In an op-ed in the Jerusalem Post on April 30 Arik Ascherman, the venerable former leader of Rabbis for Human Rights, addressed one of the primary objectives of his newly formed organization, Haqel: Jews and Arabs in Defense of Human Rights: “preventing the takeover of of Palestinian lands in the occupied territories.”  

He recounts a visit to Uja village in the Jordan Valley, near Kochav Hashahar, whose goal was to allow Palestinian shepherds to graze their flocks in the face of the “growing number of settlements and outposts” that prevents their access to the land. However, there have been no new Jewish communities built in the area for a decade at least.

As Ascherman describes it, several of the  fourteen activists, includng Ascherman, were injured by the “iron bars, wooden sticks and stones” deployed by settler attackers. This violence, he informs the reader, is the “inevitable result of 50 years of absolute rule over another people.” 

While any law-abiding individual will agree with his denunciation of random violence, whether or not his description fits the facts, I am bemused by Ascherman’s unrestrained  obsession with “occupation” as the root cause of violence. I am not aware  of any indication in his widely publicized activities and pronouncements of equally fervent denuciations of orchestrated terror by the Palestinian leadership or recognition of Israeli claims to settlement in Judea and Samaria (the “West Bank”). As I pondered the quandary of this stance by a well-known Jewish spokesperson and leader, I was reminded of a popular refrain sometimes directed at me by my sainted mother: Charity begins at home. 

As a teenager in Borough Park in the fateful years leading to the rebirth of Israel after the Holocaust, I belonged to a small Zionist group whose primary objective was to raise funds for our “struggling  brothers and sisters in Eretz Yisrael.” Like many other Jews benumbed by the incrompensible devastation whose families had found sanctuary in the “Goldene Medina,” my Hungarian-born parents displayed what in hindsight I can only describe as an inordinate sense of commitment to their adopted land. Even  as they  mourned the genocide of Eurpoean Jewry, they sought to indoctrinate in their children  the primacy of their loyalty as citizens of the United States of America (even  to the point of regarding President Franklin Roosevelt as a fervent defender of Europe’s Jews).  My mother did not try to prevent my juvenile fund-raising for Jews in Palestine, but she cautioned me not to forget that I was an American.  “Charity begins at home,” she would remonstrate.

As the new state struggled to survive, and as I continued in the van of young American Jews active in its behalf, my mother continued to deploy the phrase. But with the passage of time, I detected  a welcome nuance in her use of it. To some extent, I suspect she felt more comfortable with her American identity. More than that, however, I am persuaded that she had found a deeper meaning to the “home” where charity is said to begin. “Home,” she seemed now to comprehend, embodies not only “where” you are but also  “who” you are. Yes, an American, but also a Jew who empathized with the pain and pride of co-religionists in Israel reborn.

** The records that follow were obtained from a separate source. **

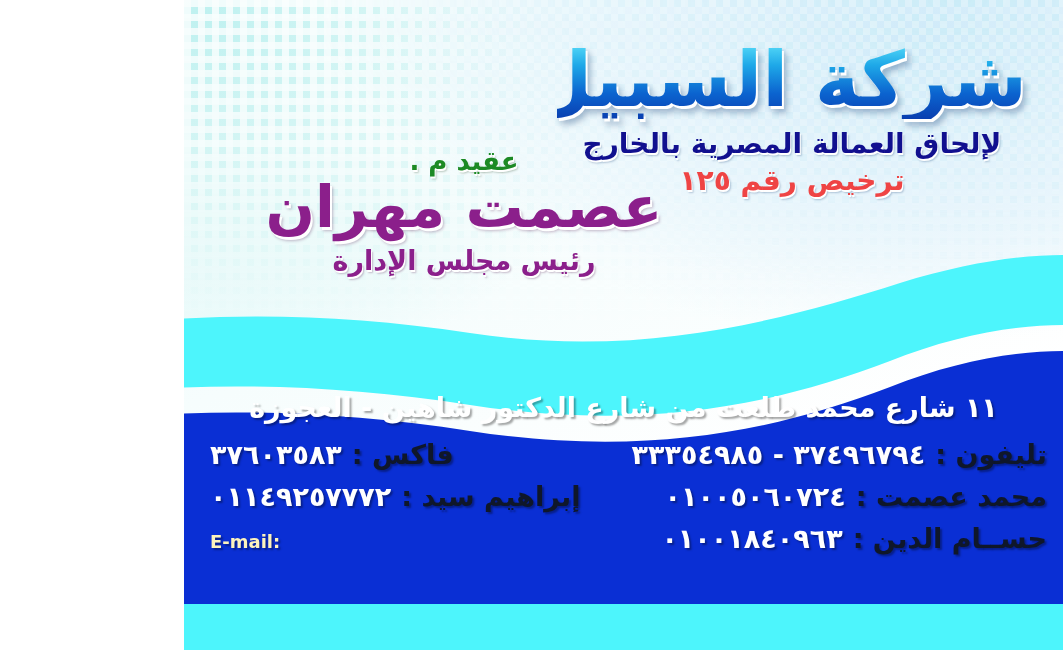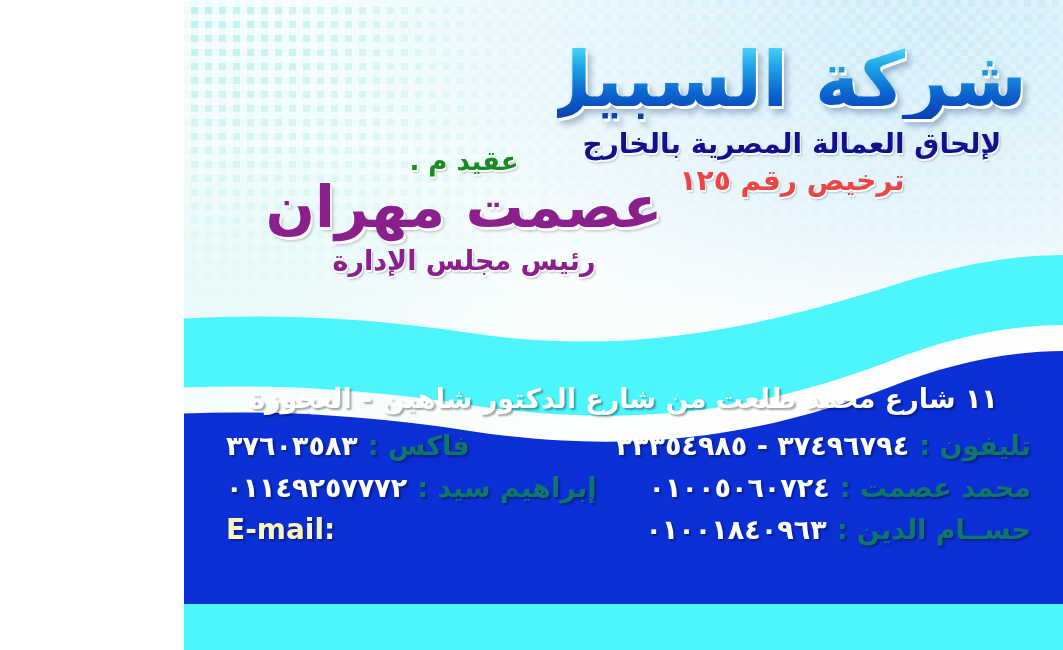"١١ شارع محمد طلعت من" .contact { padding: 0 28px -> 0 12px; top: 383px -> 392px }
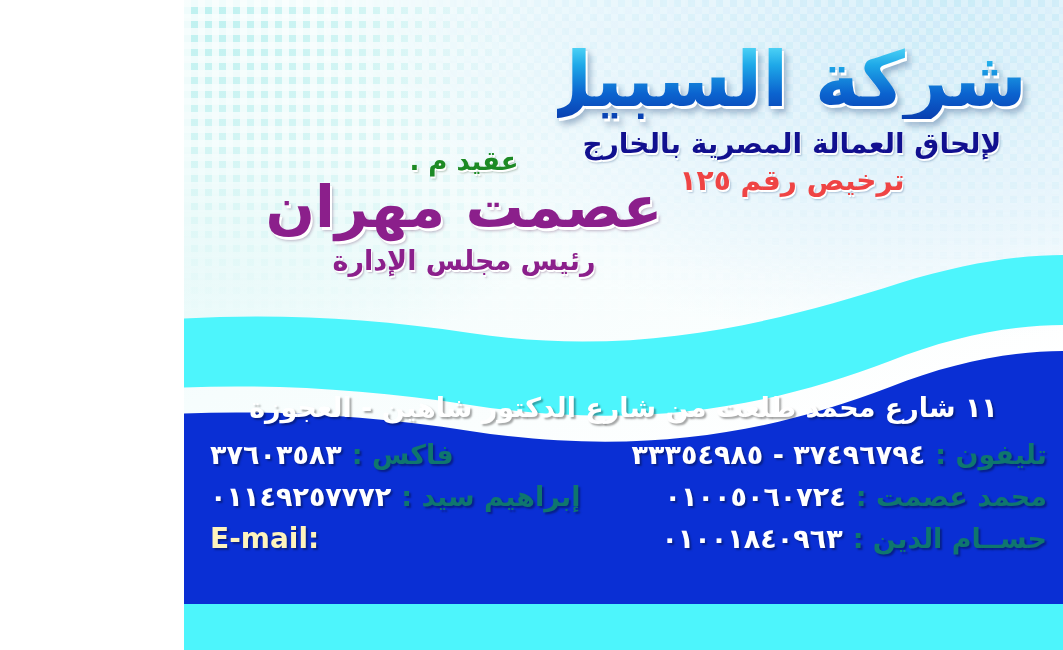"فاكس :" .lbl { color: #0f766e -> #0f172a }
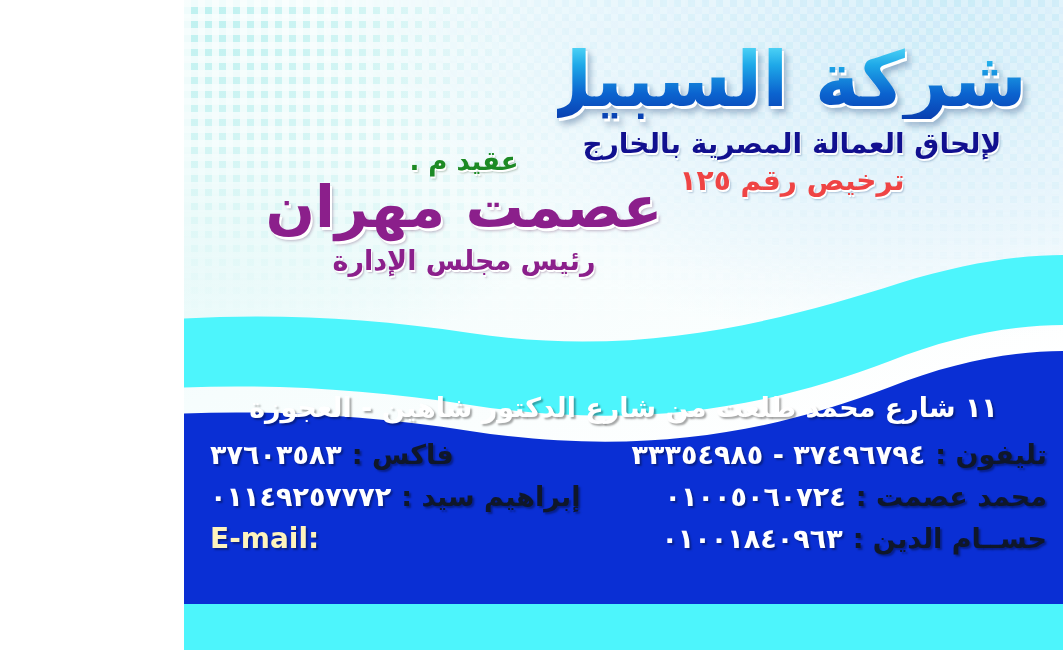"E-mail:" .email-cell { font-size: 28px -> 18px }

My mother died in 1956. Ten years later, my father now retired from his small business making neckties,  realized his dream of a  visit to Israel. He had spent his brief stay there in the shtetl-like Haredi enclave of Jerusalem’s Me’ah She’arim neighborhood. On his return, as I drove him back from JFK airport to Borough Park, he responded with quiet joy to my inquiry: To think that Hashem would allow me to walk in the streets of Yerushlayim, in the Jewish homeland. This was before the Six-Day war and the reunification of the city. 

As for me, my ardor for the Jewish state remained undimmed, and my activity on its behalf continued, I found myself now sometimes reflecting on the justice of some of Israel’s actions in its ongoing battle for peace. As a dean at one of the colleges of the City University of New York, I was confronted by left-leaning colleagues—and a growing number of pro-Palestinian partisans—who propounded the narrative that the sole cause of the conflict was Israel’s agression, primarily the “occupation” of Palestinian lands. 

In my infrequent visits with him, my father would listen to  my questions about some of Israel’s policies and actions. I am sure he never doubted my unstinting commitment to the justice of Israel’s cause, but at one point, he said: We must never forget who we are. As your mother often said: Charity begins at home. And then he quoted the Talmudic sage Hillel: “If I am not for myself, who is for me?”

Would that Rabbi Arik Ascherman would internalize the wisdom of Hillel.